At first we made a real mistake in our first presentation to almost our entire membership. I'll never forget it---they mostly asked why they were being asked to change the course, and most said they didn't want to because they liked it the way it was. The green chairman at the time got up after a while and said it really didn't matter that much what they thought because the club was basically run by committees and those committees had decided this was going to be done.
RED FLAG!! BIG MISTAKE!! The membership almost immediately went into an adverserial mode and frame of mind against us over that remark forcing us to create those four forums the following winter.

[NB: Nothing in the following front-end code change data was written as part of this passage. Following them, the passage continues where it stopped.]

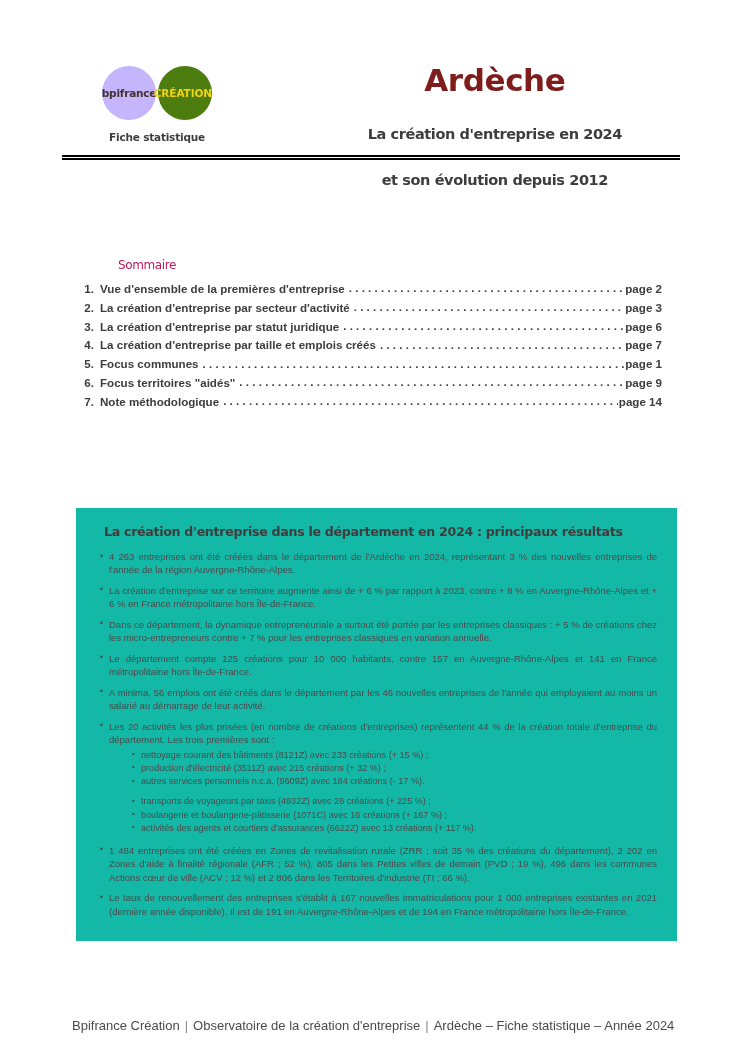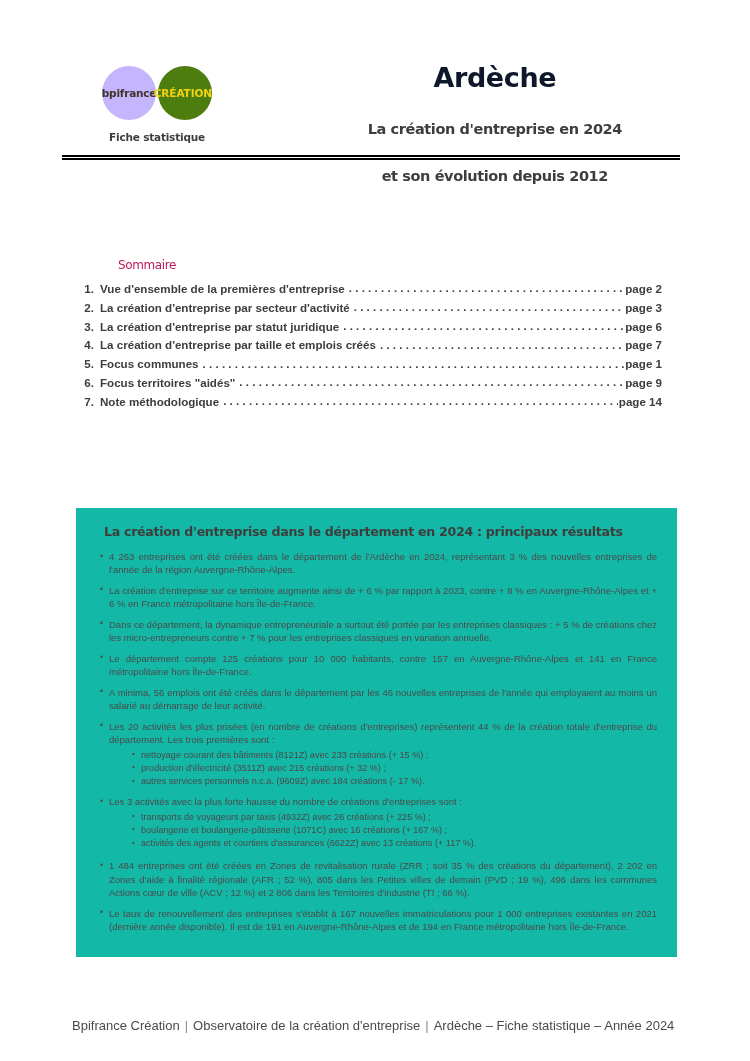--- a/index.html
+++ b/index.html
@@ -88,23 +88,23 @@
     font-family: "DejaVu Sans", sans-serif;
   }
 
   .titles {
     text-align: center;
     padding-right: 58px;
     padding-top: 2px;
   }
   .dept-title {
     font-family: "DejaVu Sans", sans-serif;
-    font-size: 27px;
-    font-weight: bold;
-    color: #0f172a;
+    font-size: 31px;
+    font-weight: bold;
+    color: #7f1d1d;
     letter-spacing: -0.4px;
     line-height: 1.05;
     margin: 0 0 4px 0;
   }
   .subtitle-line {
     font-family: "DejaVu Sans", sans-serif;
     font-size: 14.5px;
     font-weight: bold;
     color: #3d3d3d;
     letter-spacing: -0.4px;
@@ -341,21 +341,20 @@
         <div class="bullet">La création d'entreprise sur ce territoire augmente ainsi de + 6 % par rapport à 2023, contre + 8 % en Auvergne-Rhône-Alpes et + 6 % en France métropolitaine hors Île-de-France.</div>
         <div class="bullet">Dans ce département, la dynamique entrepreneuriale a surtout été portée par les entreprises classiques : + 5 % de créations chez les micro-entrepreneurs contre + 7 % pour les entreprises classiques en variation annuelle.</div>
         <div class="bullet">Le département compte 125 créations pour 10 000 habitants, contre 157 en Auvergne-Rhône-Alpes et 141 en France métropolitaine hors Île-de-France.</div>
         <div class="bullet">A minima, 56 emplois ont été créés dans le département par les 46 nouvelles entreprises de l'année qui employaient au moins un salarié au démarrage de leur activité.</div>
         <div class="bullet tight">Les 20 activités les plus prisées (en nombre de créations d'entreprises) représentent 44 % de la création totale d'entreprise du département. Les trois premières sont :</div>
         <div class="sub-group">
           <div class="subbullet">nettoyage courant des bâtiments (8121Z) avec 233 créations (+ 15 %) ;</div>
           <div class="subbullet">production d'électricité (3511Z) avec 215 créations (+ 32 %) ;</div>
           <div class="subbullet">autres services personnels n.c.a. (9609Z) avec 184 créations (- 17 %).</div>
         </div>
-        <div class="bullet tight">Les 3 activités avec la plus forte hausse du nombre de créations d'entreprises sont :</div>
         <div class="sub-group last">
           <div class="subbullet">transports de voyageurs par taxis (4932Z) avec 26 créations (+ 225 %) ;</div>
           <div class="subbullet">boulangerie et boulangerie-pâtisserie (1071C) avec 16 créations (+ 167 %) ;</div>
           <div class="subbullet">activités des agents et courtiers d'assurances (6622Z) avec 13 créations (+ 117 %).</div>
         </div>
         <div class="bullet">1 484 entreprises ont été créées en Zones de revitalisation rurale (ZRR ; soit 35 % des créations du département), 2 202 en Zones d'aide à finalité régionale (AFR ; 52 %), 805 dans les Petites villes de demain (PVD ; 19 %), 496 dans les communes Actions cœur de ville (ACV ; 12 %) et 2 806 dans les Territoires d'industrie (TI ; 66 %).</div>
         <div class="bullet">Le taux de renouvellement des entreprises s'établit à 167 nouvelles immatriculations pour 1 000 entreprises existantes en 2021 (dernière année disponible). Il est de 191 en Auvergne-Rhône-Alpes et de 194 en France métropolitaine hors Île-de-France.</div>
       </div>
   </div>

I even remember a lady, a friend of mine, in that meeting asking me when I was speaking why they were being asked to change. I thought I was being considerate and polite when I responded to her that the Master Plan/restoration project would make the course so much better. Later that evening she came up to me and said she had no idea what I was talking about.
That single remark of hers was like a real wake-up call to me. I realized we may think they understand some of the things we did but they don't. And so that's why those forums worked so well. We didn't conduct a survey with our membership of each and every facet of the master plan we merely gave the membership a number of opportunities to discuss anything and everything with us. And we were prepared to not only listen to them civily but to educate them into the logic of all this stuff including the issue which is always, at any club, the hottest of all initially---tree removal.
So, from my experience I don't want to hear that memberships are always people who are uneducatable into this stuff and this rather complex subject. They aren't uneducatable if we take the time and make the effort to communicate with them in a civil, non-adverserial way, and my membership is really no different in this way than any other.
Because we knew no better in the beginning and because we at first appeared disrespectful to them they basically made us sit down and have these conversations and this communication. It worked----they became educated into this logic and we became educated in the best and most effective way to deal with a membership if education and cooperation and understanding is what one wants to achieve long term.